One Way Trip to Emo-Ville

Have you ever just wanted to smack a book character and the author who created him? That’s how I’m feeling right now, though I will have to settle for shaking the librarian who recommended In the Woods by Tana French.

I had a free pass, too. I decided to join my neighborhood branch mystery book club to improve my understanding of the genre. Sarah gave me In the Woods to read for the next meeting. I  put it aside because I was in the middle of three projects and had no time for reading or much of anything else. Friday, I decided enough was enough and it was time for a vacation. Not having time for a vacation, I figured a book by a new author would do as well. I looked at the calendar and discovered the book club had met on Tuesday. I would read the book anyway, as penance.

The two page preface put me off. Not because it was badly written. Because it was too well written–so effusive with descriptive hyperbole, the page swam before me, undulating passages that I lost my way in. By the time I got to the end of a sentence, I forgot what it was about. I almost put it down.

“No, I shall carry on. After all, I am used to reading James Patterson. I need to expand my horizons. The Washington Post loved it. I should discover why.”

The book is told  through the voice of Rob Ryan, a  self-admitted coward who believes his reputation as a detective is maintained by looking the part more than by any true merit. There is an annoying note of self-castigating self-absorption that runs through the book, marring the pleasure I wanted to take in French’s lyrical prose. Ryan’s sensitivity apparently applies only to himself. As the book progresses, he reveals himself to be a bonafied dirt-bag.

But Rob has a compelling back-story. As a child, he entered the woods to play with his two best friends. Many hours later, he is discovered, traumatized, with no memory of the day’s events. His friends never appear again. The jacket blurb promises “Ryan has the chance to uncover both the mystery of the case before him, and that of his own shadowy past.”

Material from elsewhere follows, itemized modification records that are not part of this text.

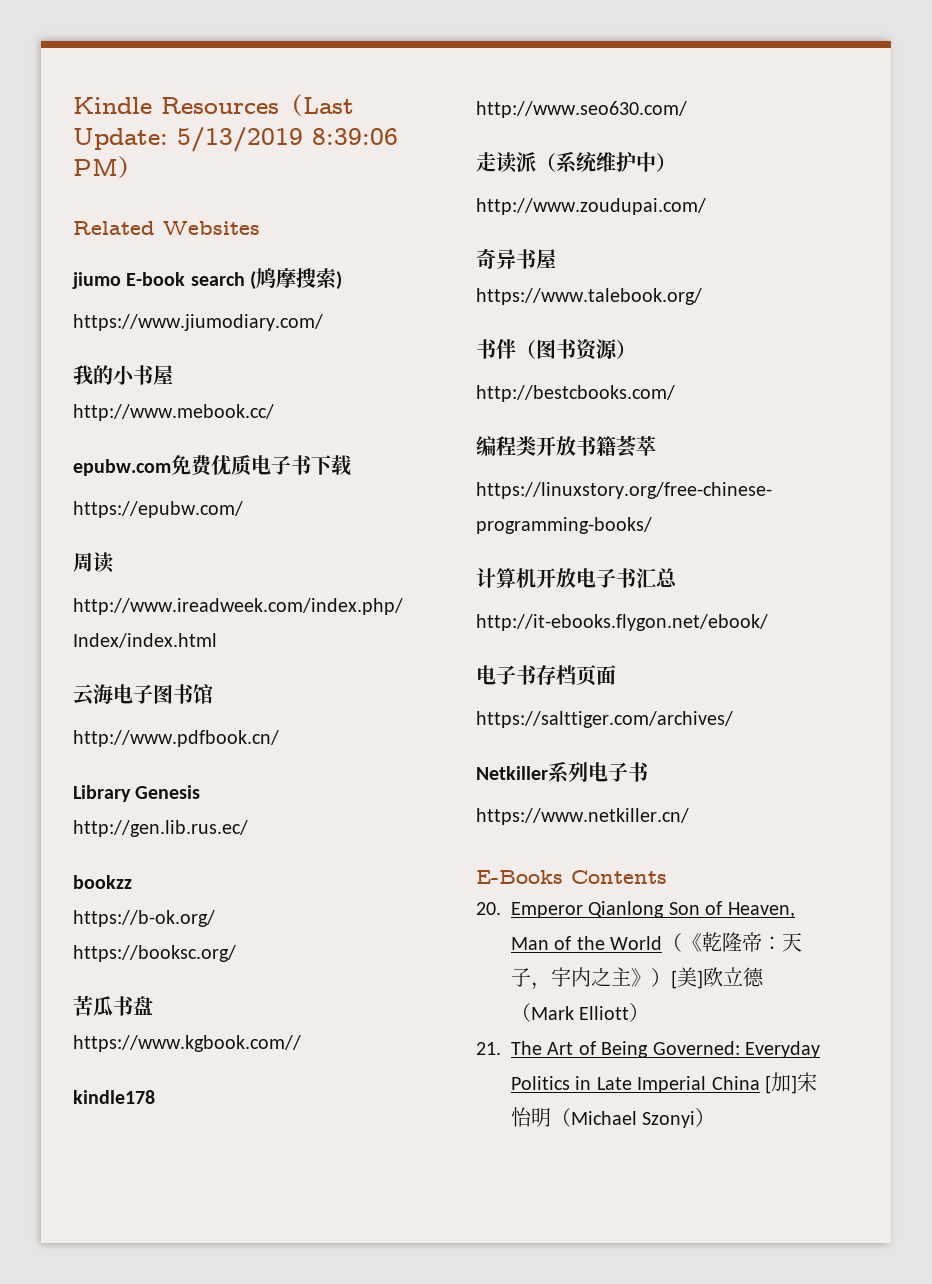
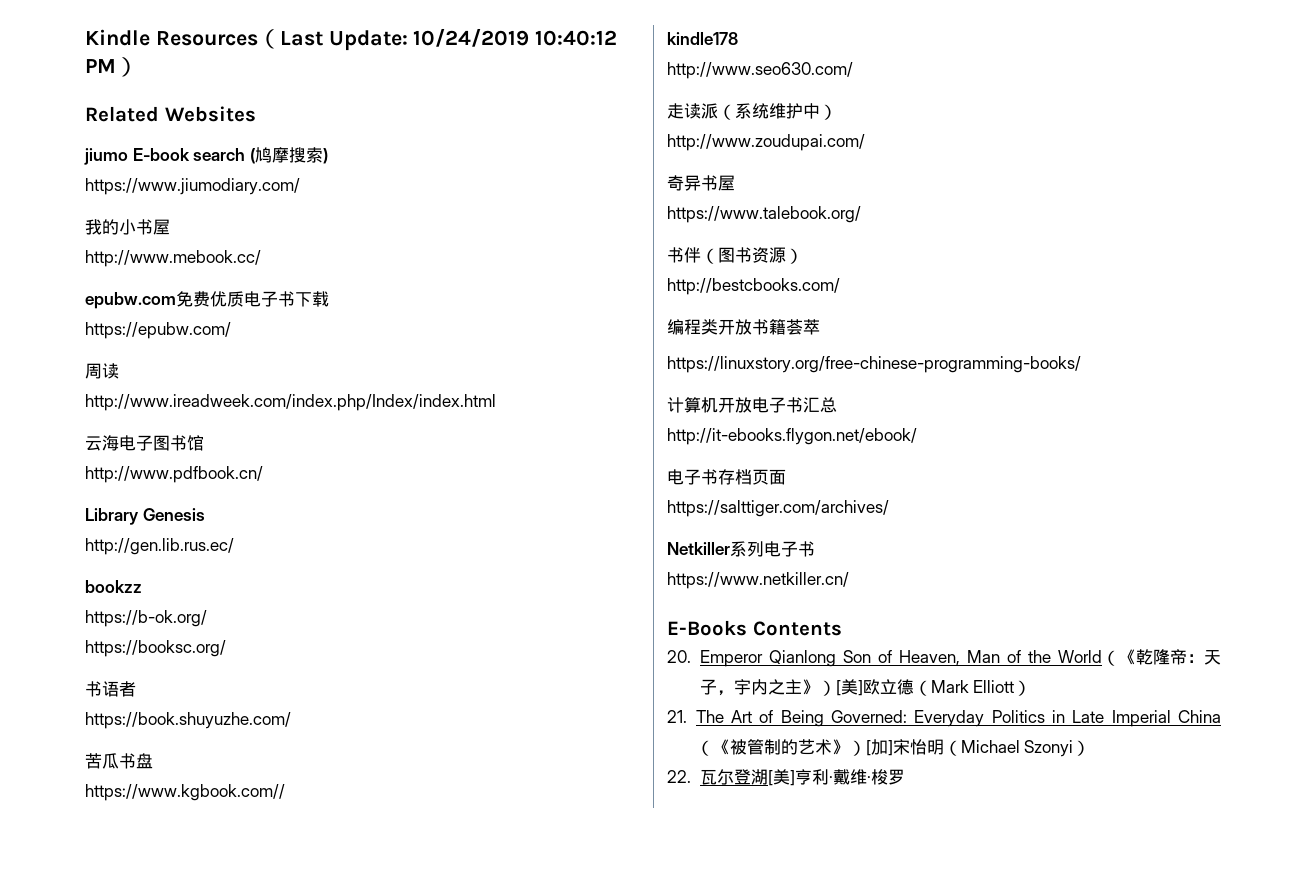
- Kindle Resources（Last Update: 5/13/2019 8:39:06 PM）
+ Kindle Resources（Last Update: 10/24/2019 10:40:12 PM）
+ 书语者
+ https://book.shuyuzhe.com/
- 21. The Art of Being Governed: Everyday Politics in Late Imperial China [加]宋怡明（Michael Szonyi）
+ 21. The Art of Being Governed: Everyday Politics in Late Imperial China（《被管制的艺术》）[加]宋怡明（Michael Szonyi）
+ 22.瓦尔登湖[美]亨利·戴维·梭罗

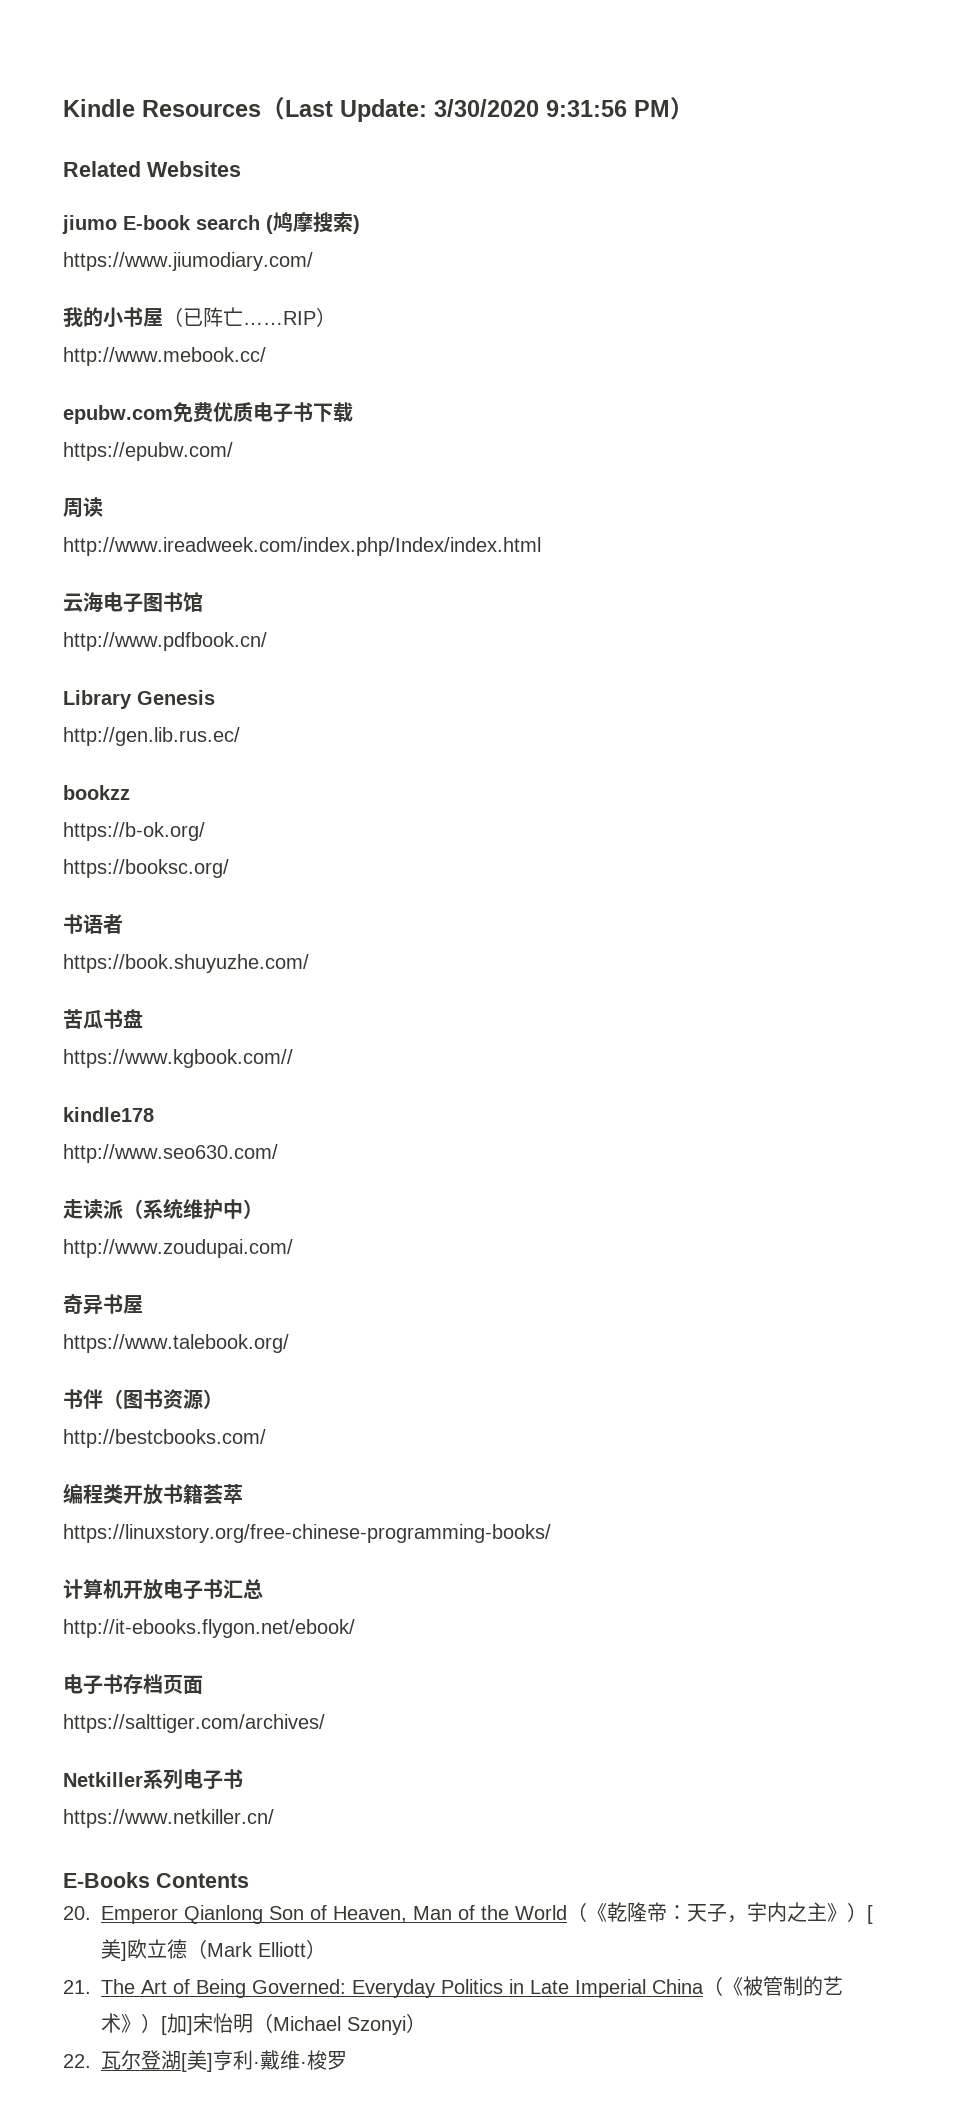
- Kindle Resources（Last Update: 10/24/2019 10:40:12 PM）
+ Kindle Resources（Last Update: 3/30/2020 9:31:56 PM）
- 我的小书屋
+ 我的小书屋（已阵亡……RIP）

Even though NPR’s Morning Edition promised this book would bamboozle even the most astute reader, I knew who my money was on early in the game (I was right). But I soldiered on to the end, lured  by the promise of his childhood mystery. The promise is ultimately unfulfilled.

Maybe Ryan grows in some way through his tribulations. Nope. In the end, “She informed me, matter-of-factly, that she was old enough to know the difference between intriguing and fucked up.” Once a loser, always a loser.

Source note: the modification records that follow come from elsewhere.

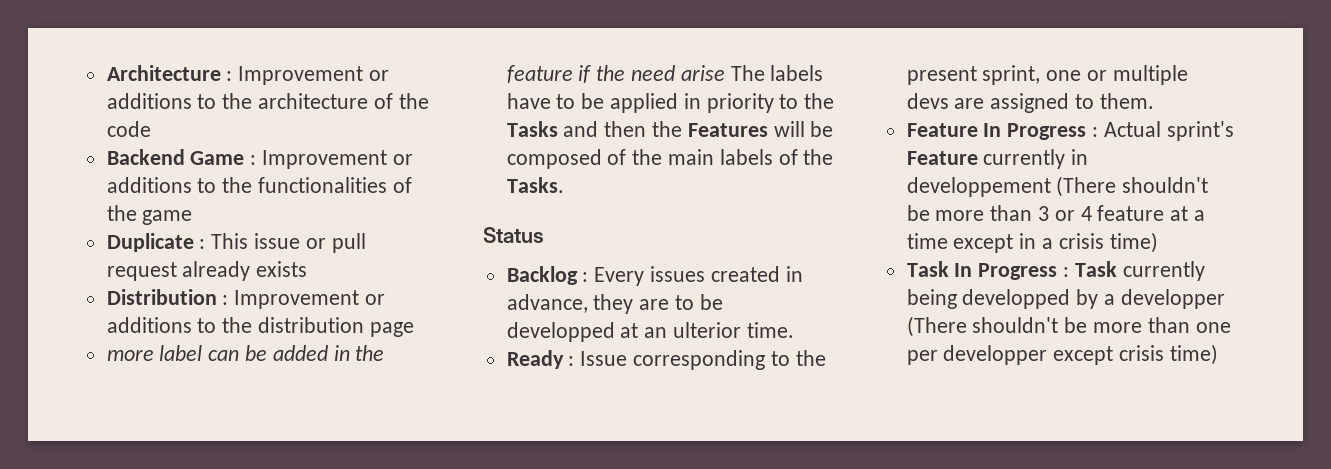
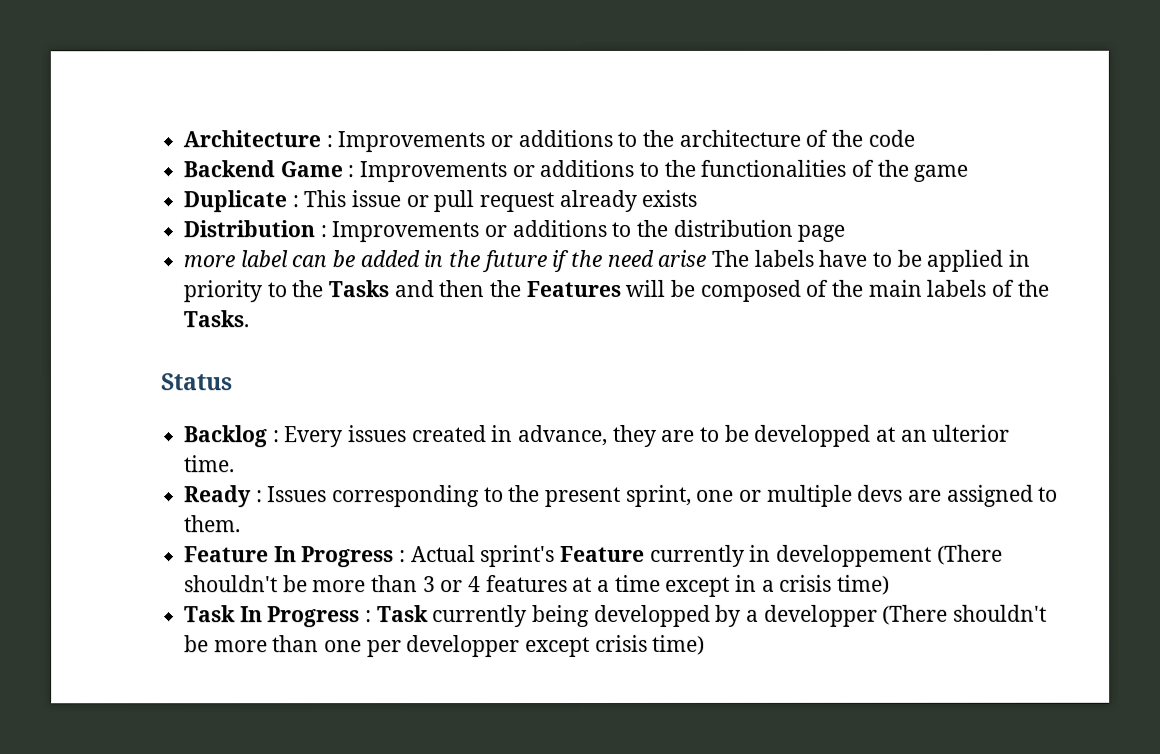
- Architecture : Improvement or additions to the architecture of the code
+ Architecture : Improvements or additions to the architecture of the code
- Backend Game : Improvement or additions to the functionalities of the game
+ Backend Game : Improvements or additions to the functionalities of the game
- Distribution : Improvement or additions to the distribution page
+ Distribution : Improvements or additions to the distribution page
- more label can be added in the feature if the need arise The labels have to be applied in priority to the Tasks and then the Features will be composed of the main labels of the Tasks.
+ more label can be added in the future if the need arise The labels have to be applied in priority to the Tasks and then the Features will be composed of the main labels of the Tasks.
- Ready : Issue corresponding to the present sprint, one or multiple devs are assigned to them.
+ Ready : Issues corresponding to the present sprint, one or multiple devs are assigned to them.
- Feature In Progress : Actual sprint's Feature currently in developpement (There shouldn't be more than 3 or 4 feature at a time except in a crisis time)
+ Feature In Progress : Actual sprint's Feature currently in developpement (There shouldn't be more than 3 or 4 features at a time except in a crisis time)

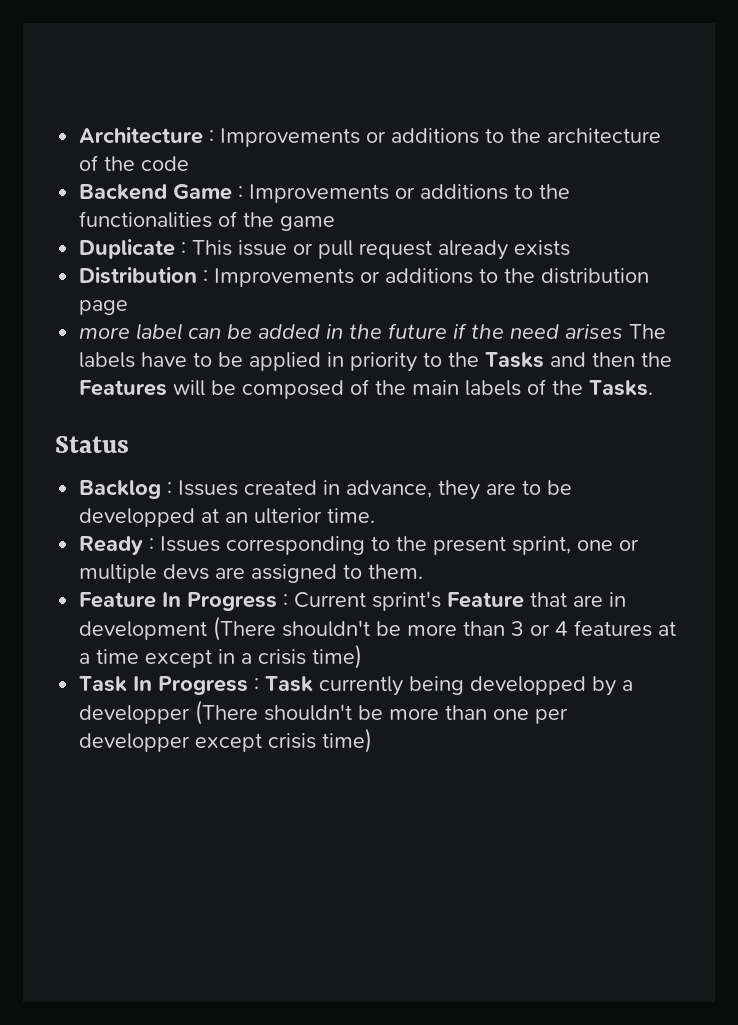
- more label can be added in the future if the need arise The labels have to be applied in priority to the Tasks and then the Features will be composed of the main labels of the Tasks.
+ more label can be added in the future if the need arises The labels have to be applied in priority to the Tasks and then the Features will be composed of the main labels of the Tasks.
- Backlog : Every issues created in advance, they are to be developped at an ulterior time.
+ Backlog : Issues created in advance, they are to be developped at an ulterior time.
- Feature In Progress : Actual sprint's Feature currently in developpement (There shouldn't be more than 3 or 4 features at a time except in a crisis time)
+ Feature In Progress : Current sprint's Feature that are in development (There shouldn't be more than 3 or 4 features at a time except in a crisis time)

The mystery is complex and well-told, the villain is suitably heinous and the police procedure is convincing. It’s a shame she didn’t have a better story to tell about her protagonist (Ryan is such an unsympathetic character that I started wondering if he was based on an ex-boyfriend. Hint to French: Next time, kill him off in a  prolonged and gory manner early in the book and get it out of your system).

Tana French is a good writer. Much of this book is worth reading. I was most engrossed by the memories Ryan recovers of the summer of 1984. Even so, tomorrow I’m  going to find Sarah, and I’m going to ask her what the hell she was thinking.